** RECORDS SUPPLIED follows **

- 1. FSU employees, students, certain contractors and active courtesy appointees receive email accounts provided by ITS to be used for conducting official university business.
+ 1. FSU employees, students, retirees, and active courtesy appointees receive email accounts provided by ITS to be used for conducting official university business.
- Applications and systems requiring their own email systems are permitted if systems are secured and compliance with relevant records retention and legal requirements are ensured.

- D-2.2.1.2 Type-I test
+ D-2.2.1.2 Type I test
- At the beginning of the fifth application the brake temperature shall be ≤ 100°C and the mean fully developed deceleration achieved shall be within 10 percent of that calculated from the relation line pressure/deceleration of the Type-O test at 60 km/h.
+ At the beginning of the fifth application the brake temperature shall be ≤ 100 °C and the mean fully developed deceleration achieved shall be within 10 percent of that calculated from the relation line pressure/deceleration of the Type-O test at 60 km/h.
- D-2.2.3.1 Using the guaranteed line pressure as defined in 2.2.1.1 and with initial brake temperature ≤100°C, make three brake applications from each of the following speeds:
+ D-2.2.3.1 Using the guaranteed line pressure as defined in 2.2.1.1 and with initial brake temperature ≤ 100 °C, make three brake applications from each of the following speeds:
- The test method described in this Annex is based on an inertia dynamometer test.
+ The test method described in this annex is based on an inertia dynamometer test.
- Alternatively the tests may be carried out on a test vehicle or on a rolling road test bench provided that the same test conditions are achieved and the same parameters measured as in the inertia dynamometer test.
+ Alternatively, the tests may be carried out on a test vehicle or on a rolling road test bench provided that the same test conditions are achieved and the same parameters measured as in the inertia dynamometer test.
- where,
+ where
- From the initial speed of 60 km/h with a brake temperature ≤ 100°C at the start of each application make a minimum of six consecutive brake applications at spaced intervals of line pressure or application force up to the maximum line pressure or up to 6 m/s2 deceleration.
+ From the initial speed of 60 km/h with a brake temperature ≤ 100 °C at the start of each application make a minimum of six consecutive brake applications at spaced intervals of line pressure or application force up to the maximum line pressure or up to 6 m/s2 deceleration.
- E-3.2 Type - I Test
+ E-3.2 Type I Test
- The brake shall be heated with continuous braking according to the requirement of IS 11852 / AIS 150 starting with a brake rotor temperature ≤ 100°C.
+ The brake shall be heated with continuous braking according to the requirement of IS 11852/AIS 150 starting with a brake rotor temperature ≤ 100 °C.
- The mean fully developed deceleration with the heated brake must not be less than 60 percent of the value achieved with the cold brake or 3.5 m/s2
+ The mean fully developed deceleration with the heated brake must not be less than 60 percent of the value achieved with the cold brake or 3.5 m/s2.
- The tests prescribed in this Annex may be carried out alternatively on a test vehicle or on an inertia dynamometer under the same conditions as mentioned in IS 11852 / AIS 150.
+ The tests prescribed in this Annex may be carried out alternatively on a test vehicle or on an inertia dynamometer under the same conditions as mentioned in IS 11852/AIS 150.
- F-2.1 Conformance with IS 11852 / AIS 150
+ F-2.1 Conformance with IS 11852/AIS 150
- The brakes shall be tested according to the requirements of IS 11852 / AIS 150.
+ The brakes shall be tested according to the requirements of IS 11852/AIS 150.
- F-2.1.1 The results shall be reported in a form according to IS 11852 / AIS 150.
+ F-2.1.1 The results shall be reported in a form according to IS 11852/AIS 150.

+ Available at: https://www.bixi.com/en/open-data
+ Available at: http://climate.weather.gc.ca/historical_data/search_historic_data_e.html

** End of RECORDS SUPPLIED **

** TASK TO CARRY OUT **
Print nothing but the lines from the one that contains "Available at: https://www.bixi.com/en/open-data" to the final line of the data, both included, exactly as they read.

** TASK ANSWER **
+ Available at: https://www.bixi.com/en/open-data
+ Available at: http://climate.weather.gc.ca/historical_data/search_historic_data_e.html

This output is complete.